The Reward-Biased Maximum Likelihood Estimate (RBMLE) for adaptive control of
Markov chains was proposed to overcome the central obstacle of what is
variously called the fundamental "closed-identifiability problem" of adaptive
control, the "dual control problem", or, contemporaneously, the "exploration
vs. exploitation problem". It exploited the key observation that since the
maximum likelihood parameter estimator can asymptotically identify the
closed-transition probabilities under a certainty equivalent approach, the
limiting parameter estimates must necessarily have an optimal reward that is
less than the optimal reward attainable for the true but unknown system. Hence
it proposed a counteracting reverse bias in favor of parameters with larger
optimal rewards, providing a solution to the fundamental problem alluded to
above. It thereby proposed an optimistic approach of favoring parameters with
larger optimal rewards, now known as "optimism in the face of uncertainty". The
RBMLE approach has been proved to be long-term average reward optimal in a
variety of contexts. However, modern attention is focused on the much finer
notion of "regret", or finite-time performance. Recent analysis of RBMLE for
multi-armed stochastic bandits and linear contextual bandits has shown that it
not only has state-of-the-art regret, but it also exhibits empirical
performance comparable to or better than the best current contenders, and leads
to strikingly simple index policies. Motivated by this, we examine the
finite-time performance of RBMLE for reinforcement learning tasks that involve
the general problem of optimal control of unknown Markov Decision Processes.

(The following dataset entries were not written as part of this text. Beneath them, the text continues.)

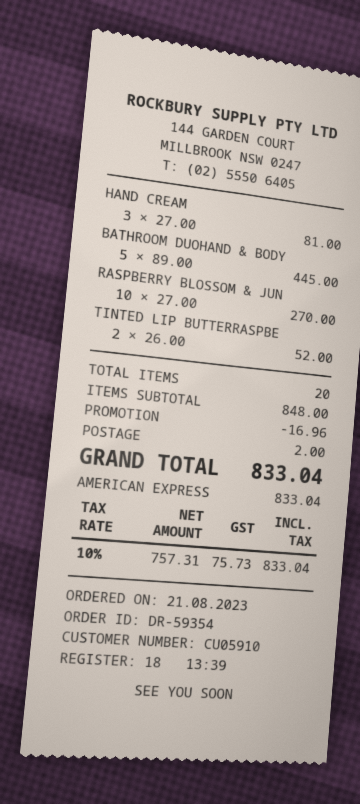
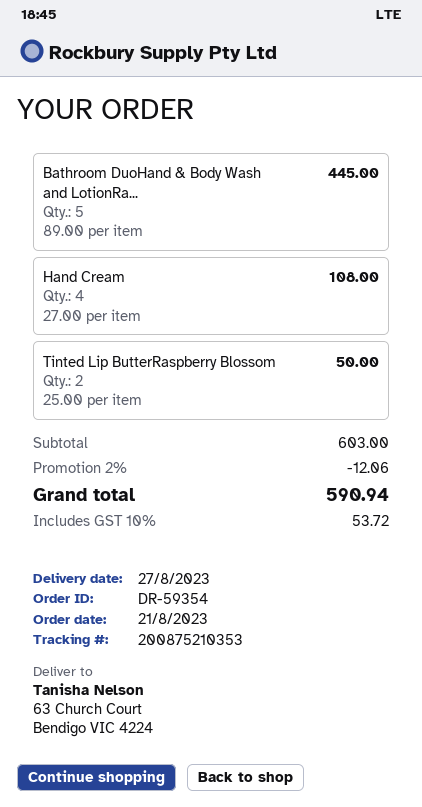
HAND CREAM: 3 x 27.00 = 81.00 -> 4 x 27.00 = 108.00
RASPBERRY BLOSSOM & JUN: 10 x 27.00 = 270.00 -> none
TINTED LIP BUTTERRASPBE: 2 x 26.00 = 52.00 -> 2 x 25.00 = 50.00
subtotal: 848.00 -> 603.00
discount: 16.96 -> 12.06
shipping: 2.00 -> none
tax: 10% = 75.73 -> 10% = 53.72
total: 833.04 -> 590.94

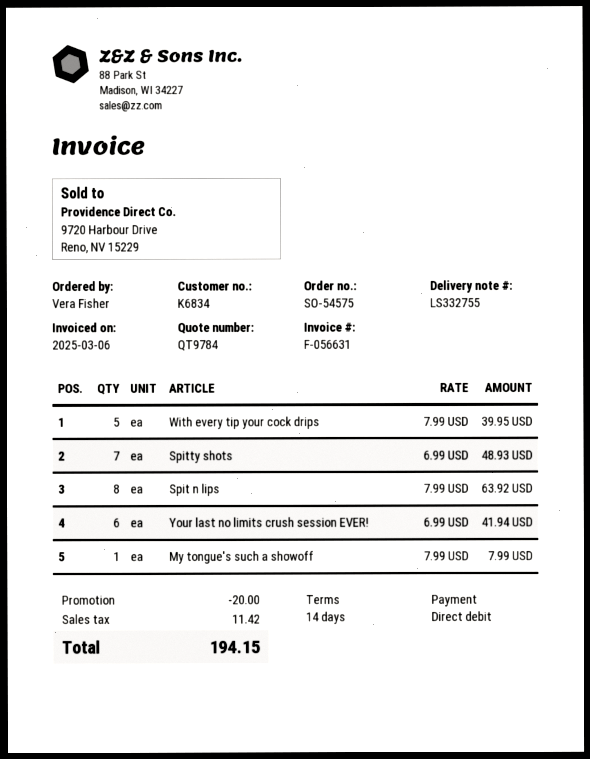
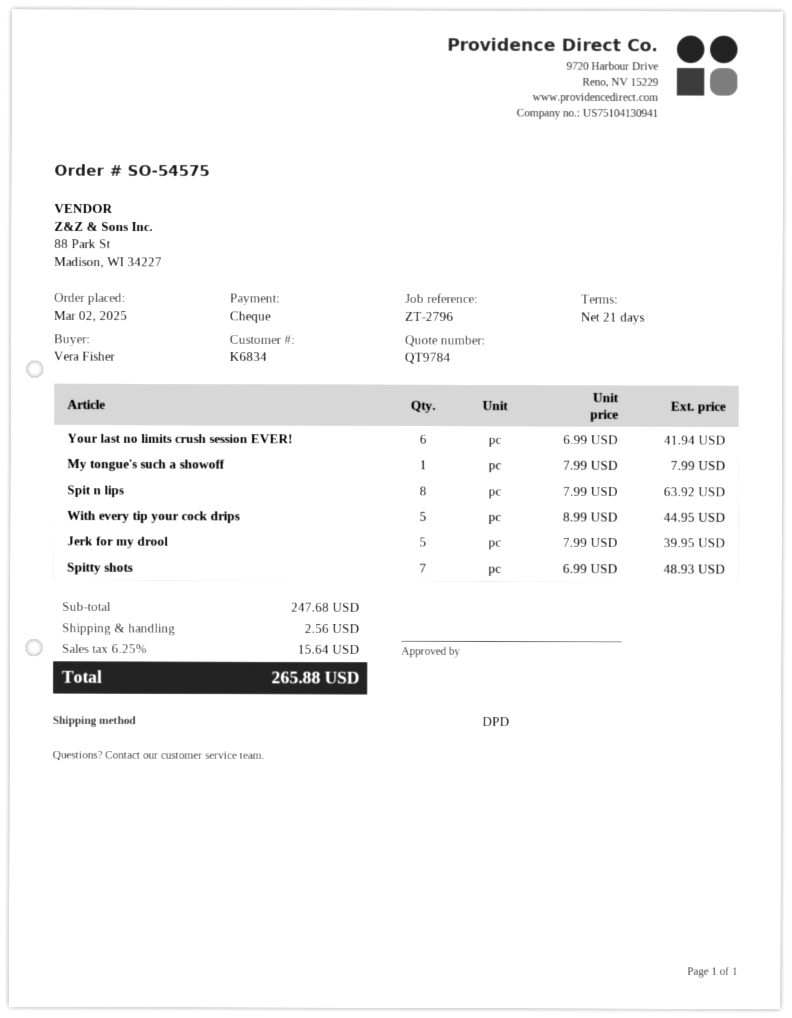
payment terms: 14 days -> 21 days
payment method: direct debit -> cheque
With every tip your cock drips: 5 x 7.99 = 39.95 -> 5 x 8.99 = 44.95
Jerk for my drool: none -> 5 x 7.99 = 39.95
discount: 20.00 -> none
shipping: none -> 2.56
tax: 11.42 -> 15.64
total: 194.15 -> 265.88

We
show that it has a regret of $\mathcal{O}( \log T)$ over a time horizon of $T$
steps, similar to state-of-the-art algorithms. Simulation studies show that
RBMLE outperforms other algorithms such as UCRL2 and Thompson Sampling.

该研究提出了一种针对自适应控制的方法 - Reward-Biased Maximum Likelihood Estimate（RBMLE），旨在解决 Markov 链控制中的 “探索与开采问题” 和 “双控制问题”，同时在最优化参数时采用了一种新的乐观方法，该方法在各种情况下被证明是长期平均回报最优的，并在有限时间内具有与现有算法相当的抱怨。